(Revision comparison data)

____

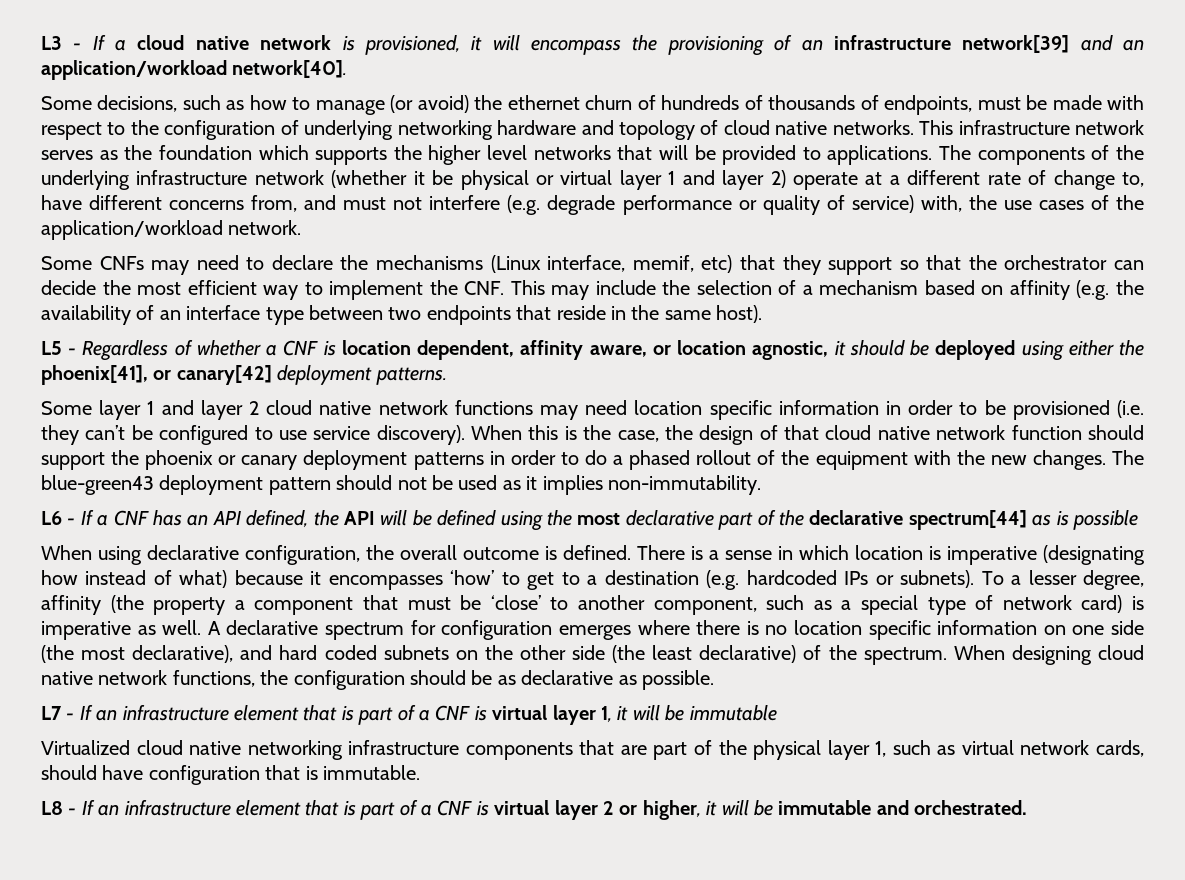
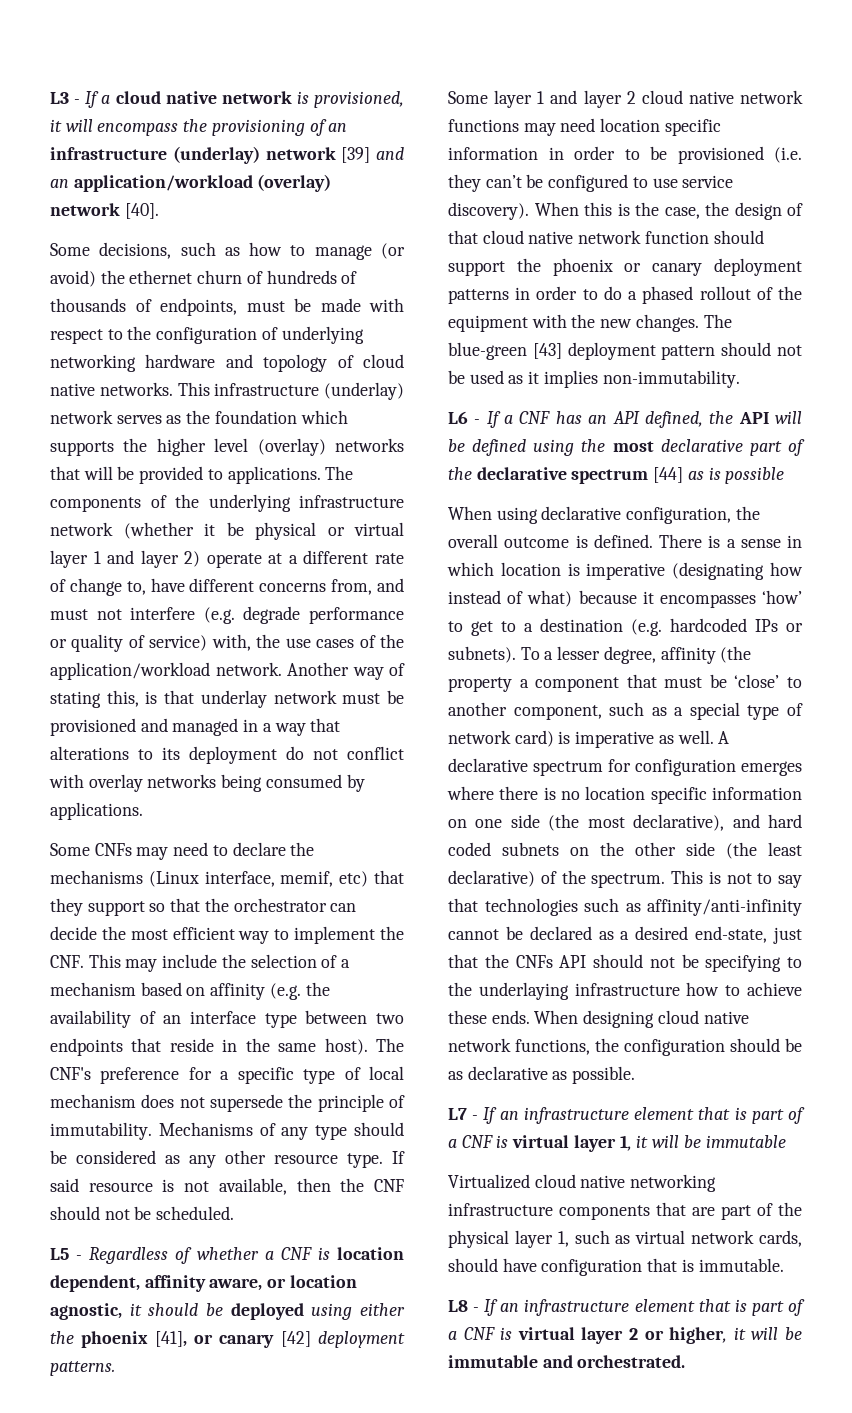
[962,35,1144,53] [41,60,348,80] network[39] and an application/workload network[40]. -> [172,146,404,164] [50,174,332,192] [50,203,159,219] (underlay) network [39] and an application/workload (overlay) network [40].
(1070, 127) none -> [324,382,404,400] (underlay)
(528, 152) none -> [257,438,326,456] (overlay)
(302, 227) none -> [287,662,405,680] [50,690,405,708] [50,718,341,736] [50,746,404,764] [49,774,365,792] [50,802,143,820] Another way of stating this, is that underlay network must be provisioned and managed in a way that alterations to its deployment do not conflict with overlay networks being consumed by applications.
(763, 314) none -> [376,1038,405,1052] [50,1066,405,1084] [50,1094,405,1112] [50,1122,405,1140] [50,1150,405,1168] [50,1178,405,1195] [50,1206,235,1220] The CNF's preference for a specific type of local mechanism does not supersede the principle of immutability. Mechanisms of any type should be considered as any other resource type. If said resource is not available, then the CNF should not be scheduled.
[41,365,272,385] phoenix[41], or canary[42] -> [81,1331,311,1348] phoenix [41], or canary [42]
[41,475,154,495] blue-green43 -> [448,342,562,360] blue-green [43]
[908,510,1027,530] spectrum[44] -> [571,467,684,484] spectrum [44]
(947, 656) none -> [671,870,802,888] [448,898,802,916] [448,926,802,944] [448,954,802,972] [448,982,802,1000] [448,1010,530,1024] This is not to say that technologies such as affinity/anti-infinity cannot be declared as a desired end-state, just that the CNFs API should not be specifying to the underlaying infrastructure how to achieve these ends.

____

• YOUR INSTRUCTIONS: Produce a word-for-word copy of the records, omitting all images.

• SOLVED EXERCISE:
[962,35,1144,53] [41,60,348,80] network[39] and an application/workload network[40]. -> [172,146,404,164] [50,174,332,192] [50,203,159,219] (underlay) network [39] and an application/workload (overlay) network [40].
(1070, 127) none -> [324,382,404,400] (underlay)
(528, 152) none -> [257,438,326,456] (overlay)
(302, 227) none -> [287,662,405,680] [50,690,405,708] [50,718,341,736] [50,746,404,764] [49,774,365,792] [50,802,143,820] Another way of stating this, is that underlay network must be provisioned and managed in a way that alterations to its deployment do not conflict with overlay networks being consumed by applications.
(763, 314) none -> [376,1038,405,1052] [50,1066,405,1084] [50,1094,405,1112] [50,1122,405,1140] [50,1150,405,1168] [50,1178,405,1195] [50,1206,235,1220] The CNF's preference for a specific type of local mechanism does not supersede the principle of immutability. Mechanisms of any type should be considered as any other resource type. If said resource is not available, then the CNF should not be scheduled.
[41,365,272,385] phoenix[41], or canary[42] -> [81,1331,311,1348] phoenix [41], or canary [42]
[41,475,154,495] blue-green43 -> [448,342,562,360] blue-green [43]
[908,510,1027,530] spectrum[44] -> [571,467,684,484] spectrum [44]
(947, 656) none -> [671,870,802,888] [448,898,802,916] [448,926,802,944] [448,954,802,972] [448,982,802,1000] [448,1010,530,1024] This is not to say that technologies such as affinity/anti-infinity cannot be declared as a desired end-state, just that the CNFs API should not be specifying to the underlaying infrastructure how to achieve these ends.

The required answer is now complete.